= James Webbe Tobin =

English abolitionist (1767–1814)

James Webbe Tobin (1767–1814) was an English abolitionist, the son of a plantation owner on Nevis. He was a political radical, and friend of leading literary men.

==Life==
He was the eldest son of James Tobin of Bristol and his first wife Elizabeth Webbe; George Tobin and John Tobin were his brothers. His father was in business with John Pretor Pinney, from 1783.

Tobin was educated at King Edward VI School, Southampton and Wadham College, Oxford, where he matriculated in 1787, and graduated B.A. in 1792. From 1795, until his brother John's death in 1804, they lived together in London.

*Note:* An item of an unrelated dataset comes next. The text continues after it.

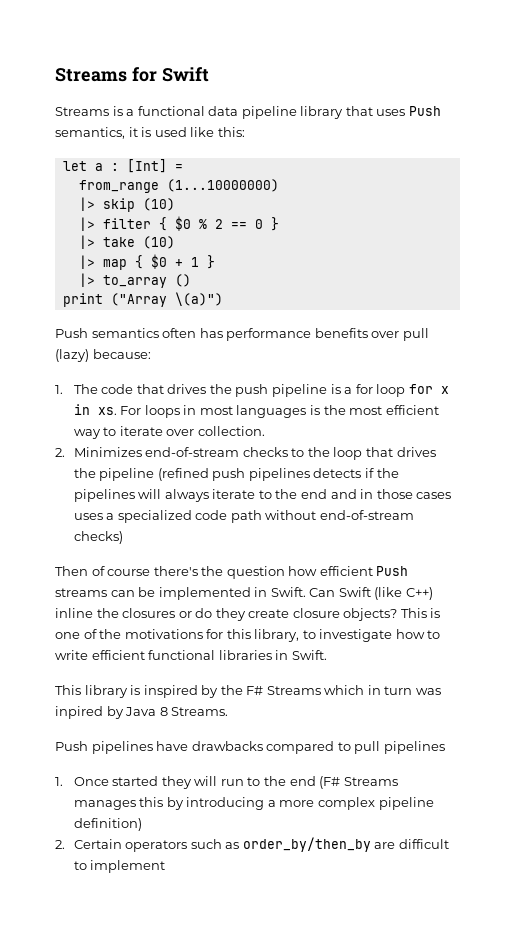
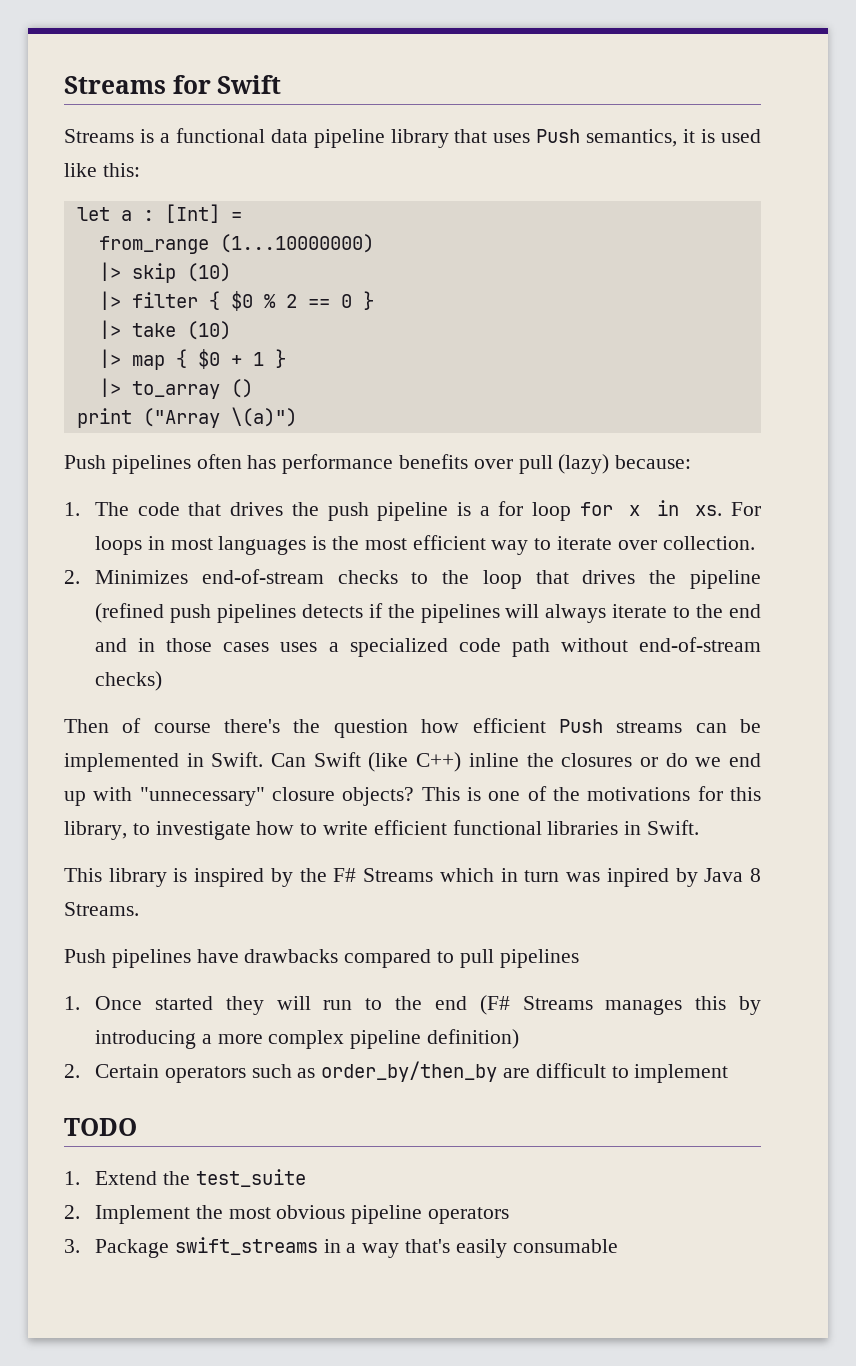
[91,328,159,338] semantics -> [111,455,191,474] pipelines
[215,608,290,621] they create -> [695,753,761,767] [64,787,265,806] we end up with "unnecessary"
(166, 866) none -> [64,1118,137,1136] [64,1169,306,1187] [64,1205,510,1224] [64,1237,618,1258] // TODO // 1. Extend the test_suite // 2. Implement the most obvious pipeline operators // 3. Package swift_streams in a way that's easily consumable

In the 1790s Tobin befriended Samuel Taylor Coleridge and William Wordsworth; Wordsworth knew, through Basil Montagu and Francis Wrangham, the sons of John Pretor Pinney, and may have met Tobin through Montagu, or the Pinneys. Tobin brought Tom Wedgewood to meet Coleridge and Wordsworth in September 1797; Wedgwood later became Coleridge's patron. In letters of 1798, Wordsworth announced to Tobin, then James Losh, his major poetic project under the working title The Recluse.

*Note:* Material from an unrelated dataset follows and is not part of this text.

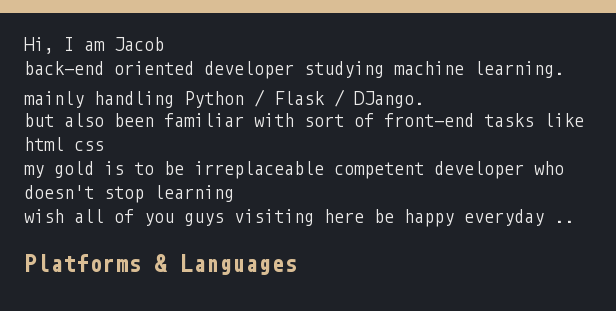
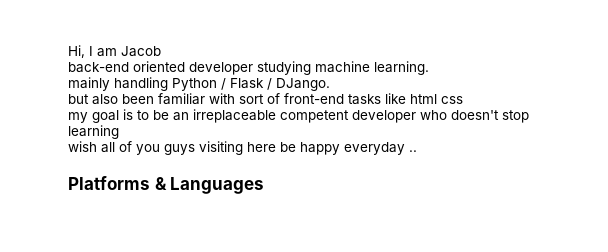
[54,161,94,178] gold -> [92,110,119,123] goal
(184, 168) none -> [173,112,189,121] an

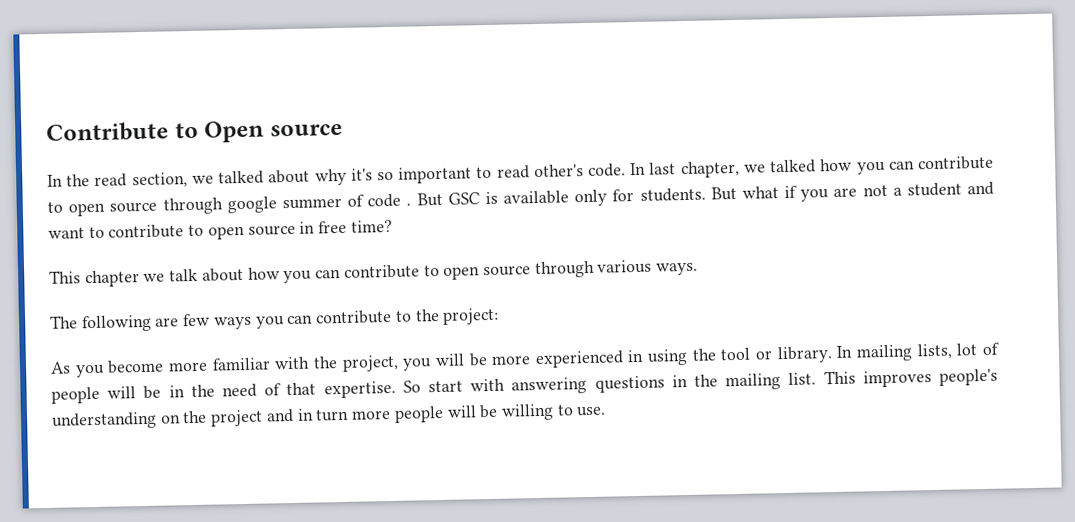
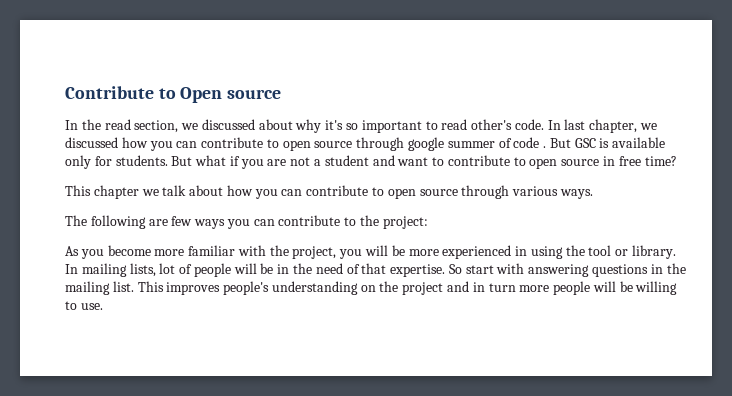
[218,170,265,185] talked -> [201,119,255,130] discussed
[770,159,817,174] talked -> [65,137,118,148] discussed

Tobin had a degenerative eye condition, and at this period he was only partially sighted, ruling out a career. During 1799 he took part in the nitrous oxide experiments of Humphry Davy. He was an observer when Davy experimented with other inhalations.

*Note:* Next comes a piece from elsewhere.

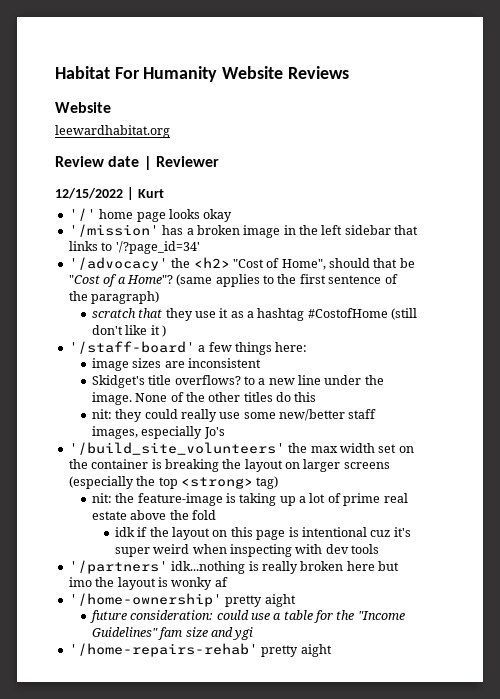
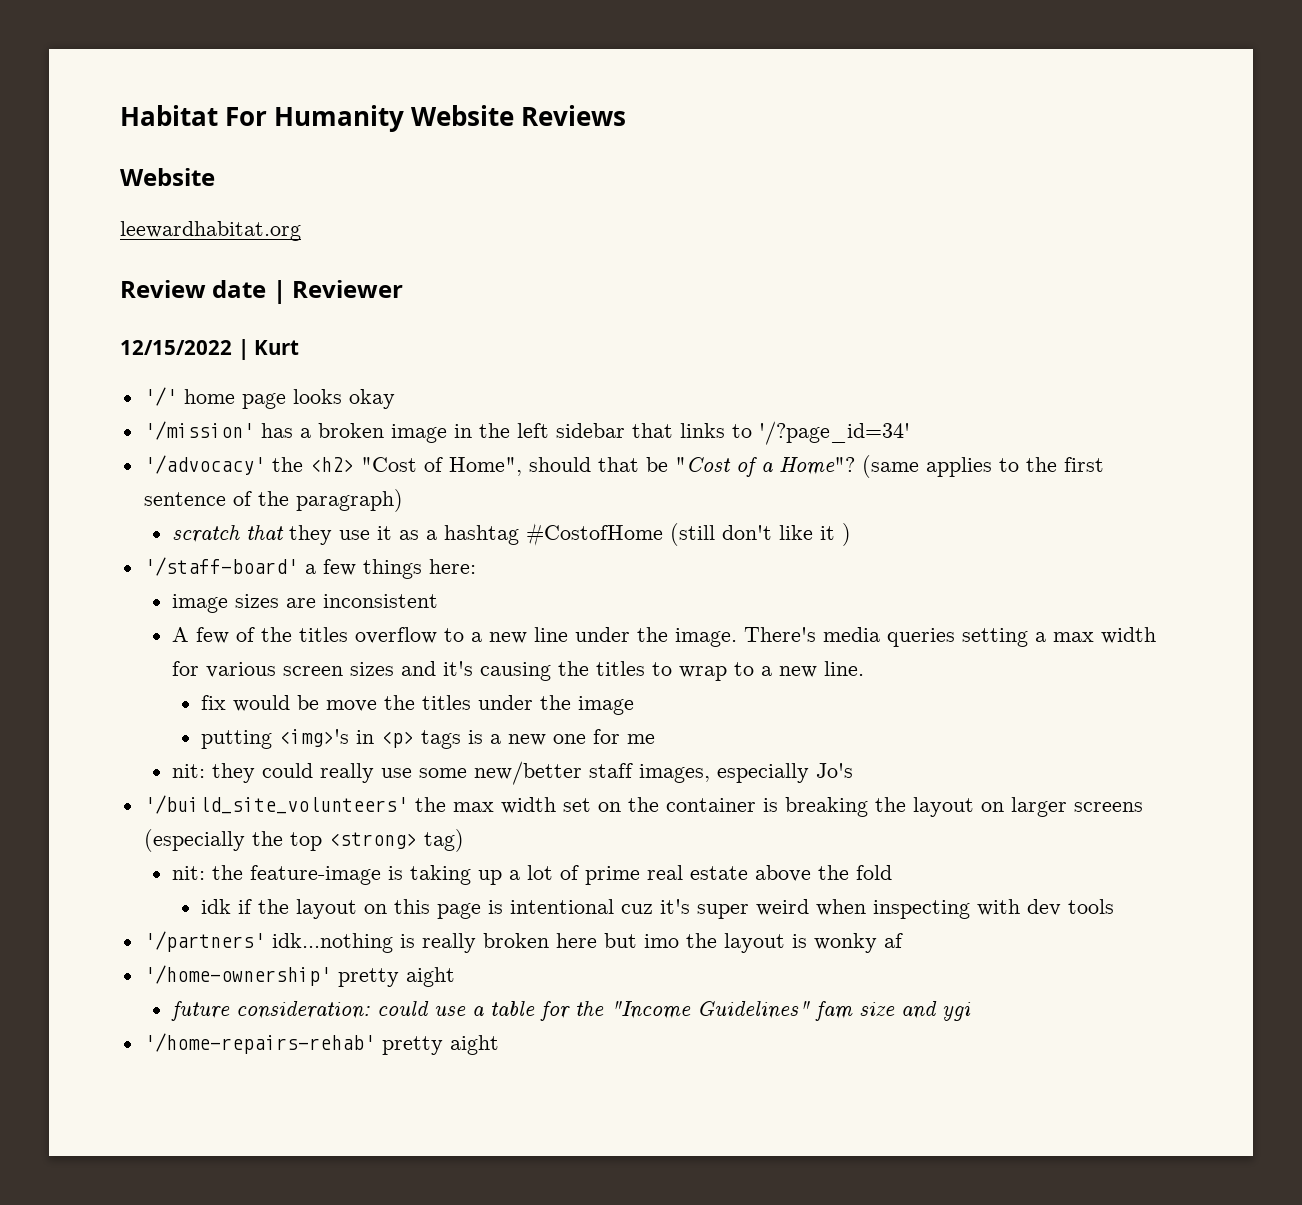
[91,375,241,388] Skidget's title overflows? -> [172,627,438,644] A few of the titles overflow
[135,392,317,402] None of the other titles do this -> [744,627,1157,647] [172,661,865,681] [200,695,634,715] [200,729,655,749] There's media queries setting a max width for various screen sizes and it's causing the titles to wrap to a new line. // fix would be move the titles under the image // putting <img>'s in <p> tags is a new one for me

From 1807 Tobin and his family were on Nevis. He took a leading part in the cruelty case brought in 1810 against the plantation owner Edward Huggins; Huggins had bought the Montravers estate on Nevis from the Pretor Pinney family in 1808. Huggins was acquitted; Tobin made his views known, writing in particular to Hugh Elliot, the Governor of the Leeward Islands, claiming that the jury was packed. The Christian Observer noted that Tobin's blindness meant he could not be challenged to a duel for his stand. James Stephen wrote that others who backed him did not escape feuds.

==Works==
Tobin contributed to The Annual Anthology edited by Robert Southey, and edited its third volume (1802). In 1812 he wrote a Reply to the pamphlet A plain statement of the motives which gave rise to the public punishment of several negroes (1811), by Thomas John Cottle, son-in-law of Edward Huggins.

==Family==
Tobin married Jane Mallet or Mullett (1784–1837) in 1807. She was the daughter of Thomas Mullett (1745–1814), a Bristol stationer connected by marriage to Caleb Evans, a Particular Baptist minister in Bristol. They had at least four children, including the eldest son John James, born 1808/9, the friend of Humphry Davy.

After her husband's death, Jane Tobin and her family returned to England.